- [THE TASK]: Copy each line below containing "number".

# # #

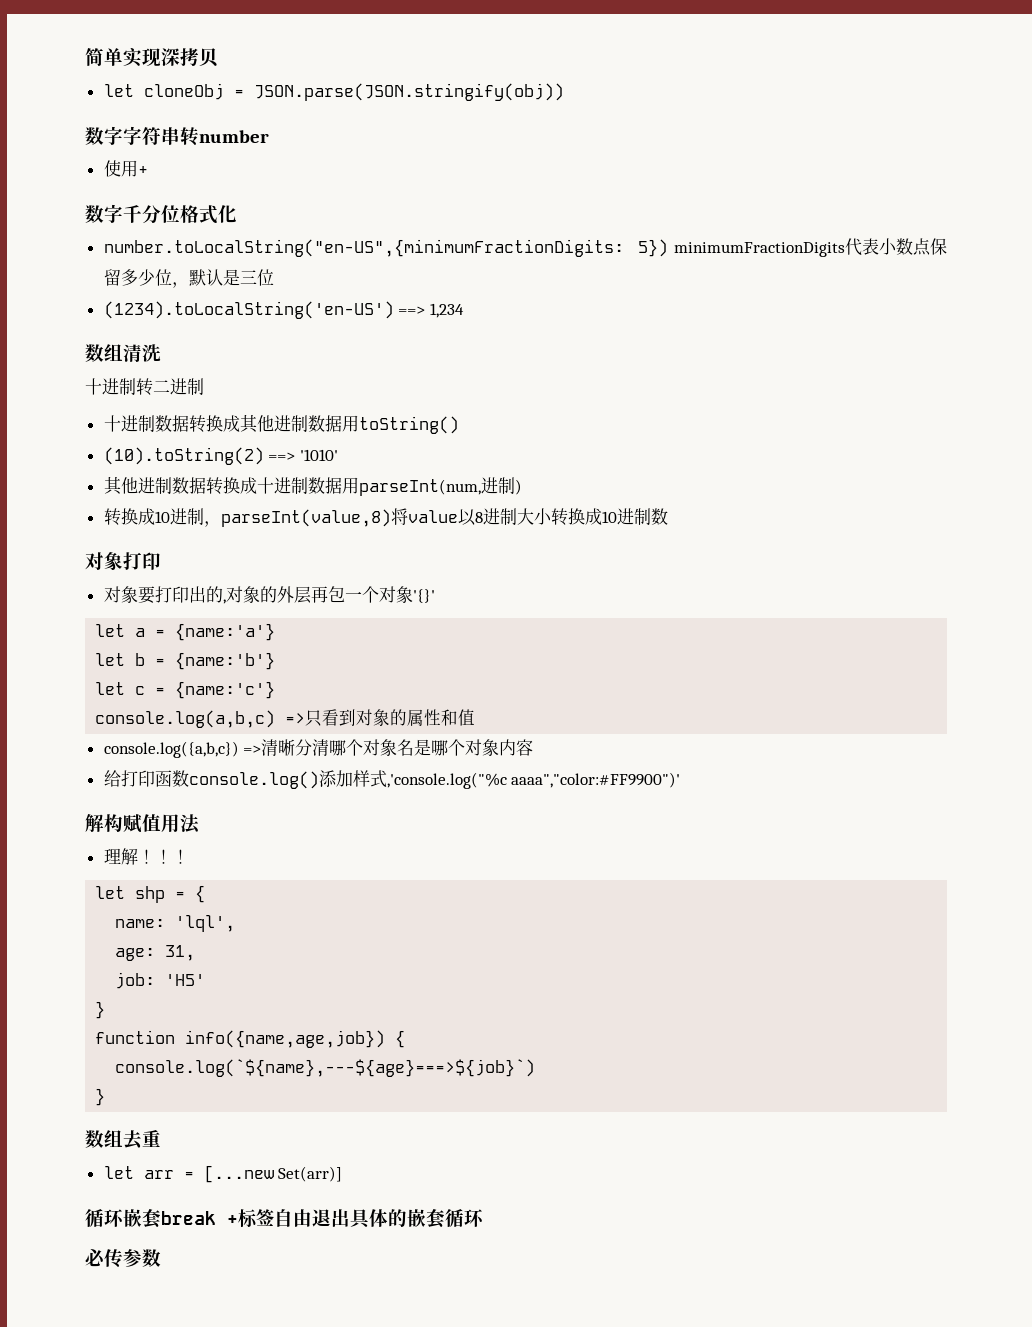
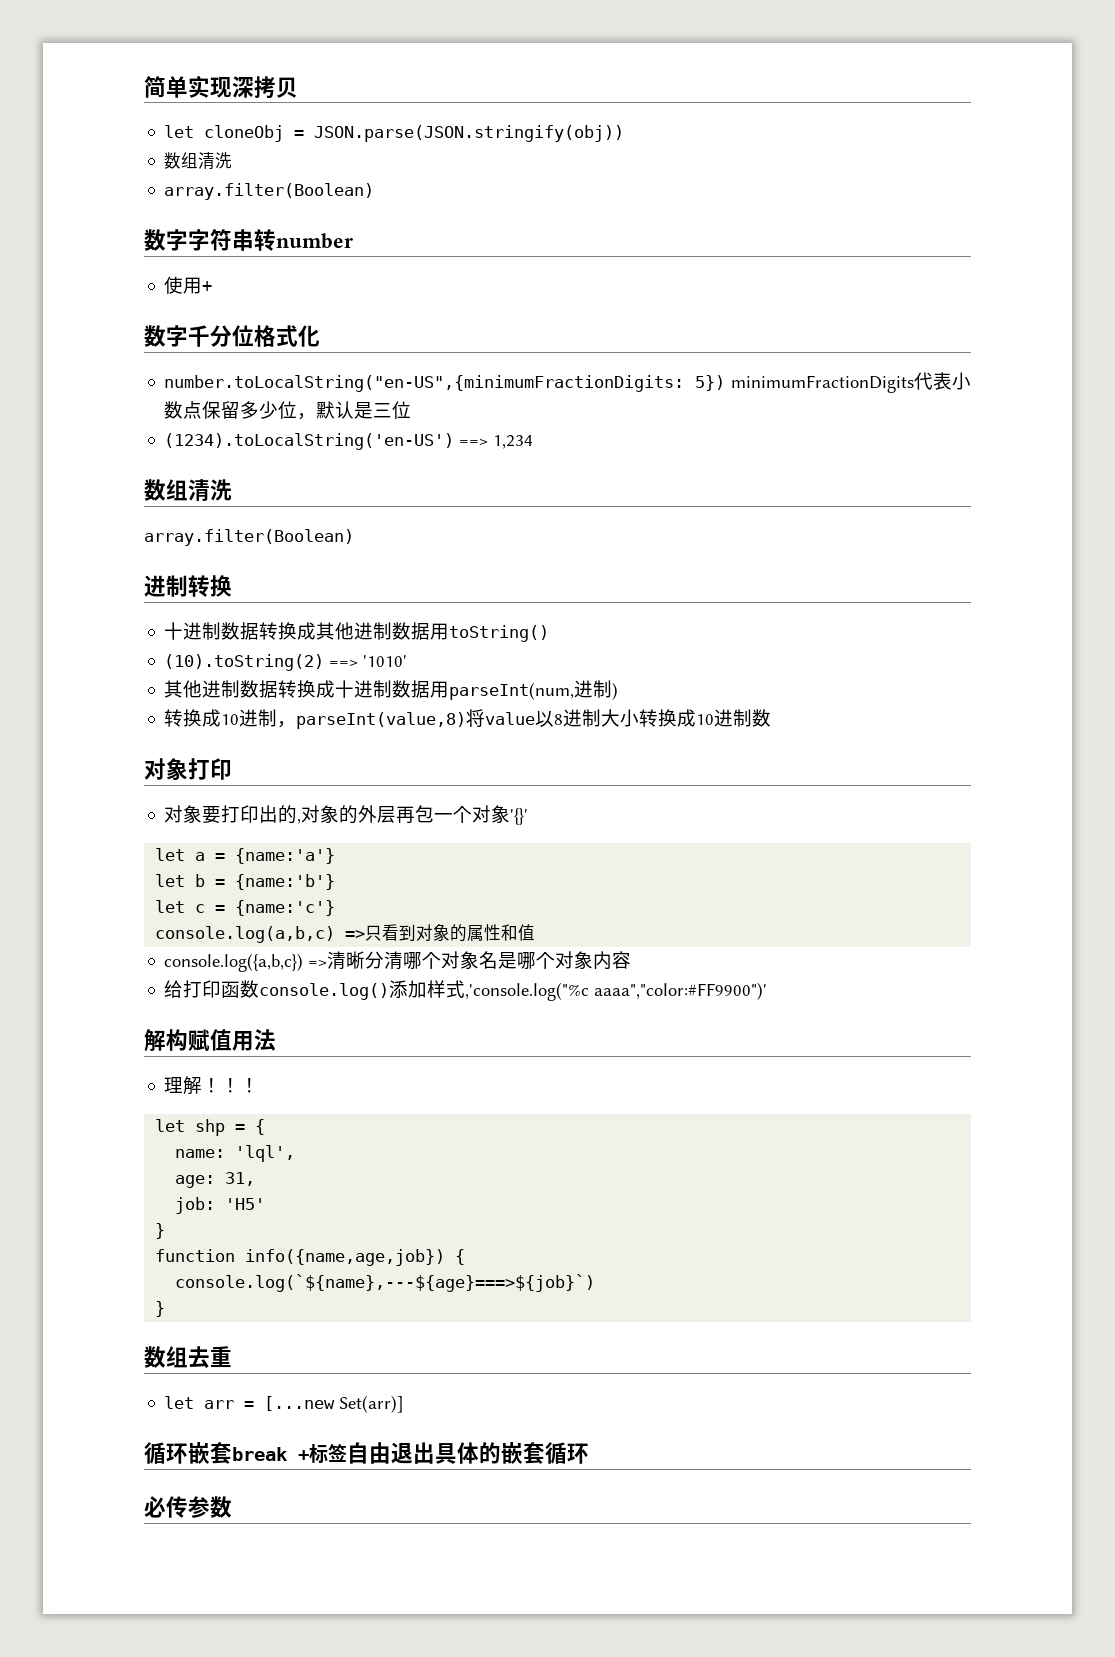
  let cloneObj = JSON.parse(JSON.stringify(obj))
+ 数组清洗
+ array.filter(Boolean)
  (1234).toLocalString('en-US') ==> 1,234
  数组清洗
- 十进制转二进制
+ array.filter(Boolean)
+ 进制转换

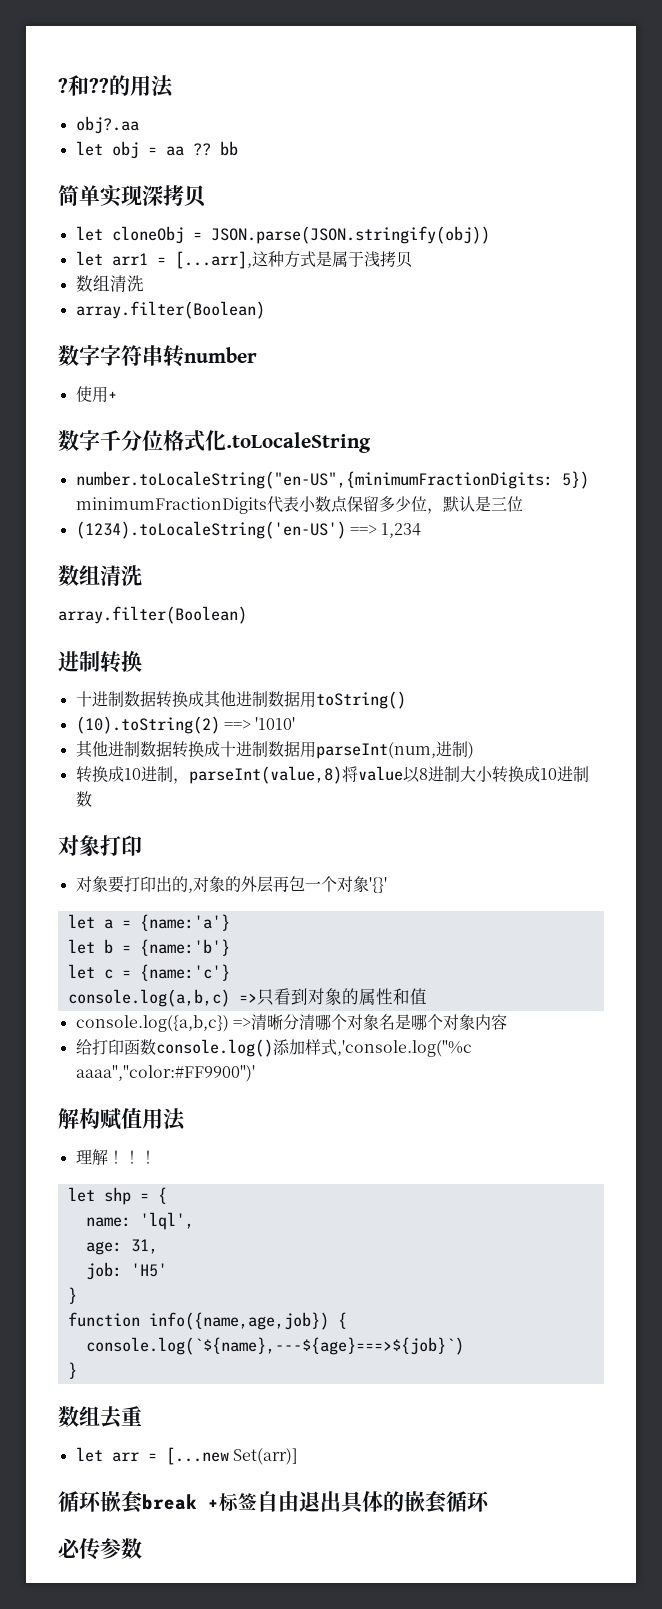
+ ?和??的用法
+ obj?.aa
+ let obj = aa ?? bb
+ let arr1 = [...arr],这种方式是属于浅拷贝
- 数字千分位格式化
- number.toLocalString("en-US",{minimumFractionDigits: 5}) minimumFractionDigits代表小数点保留多少位，默认是三位
+ 数字千分位格式化.toLocaleString
+ number.toLocaleString("en-US",{minimumFractionDigits: 5}) minimumFractionDigits代表小数点保留多少位，默认是三位
- (1234).toLocalString('en-US') ==> 1,234
+ (1234).toLocaleString('en-US') ==> 1,234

# # #

- [REPLY]:
- number.toLocalString("en-US",{minimumFractionDigits: 5}) minimumFractionDigits代表小数点保留多少位，默认是三位
+ number.toLocaleString("en-US",{minimumFractionDigits: 5}) minimumFractionDigits代表小数点保留多少位，默认是三位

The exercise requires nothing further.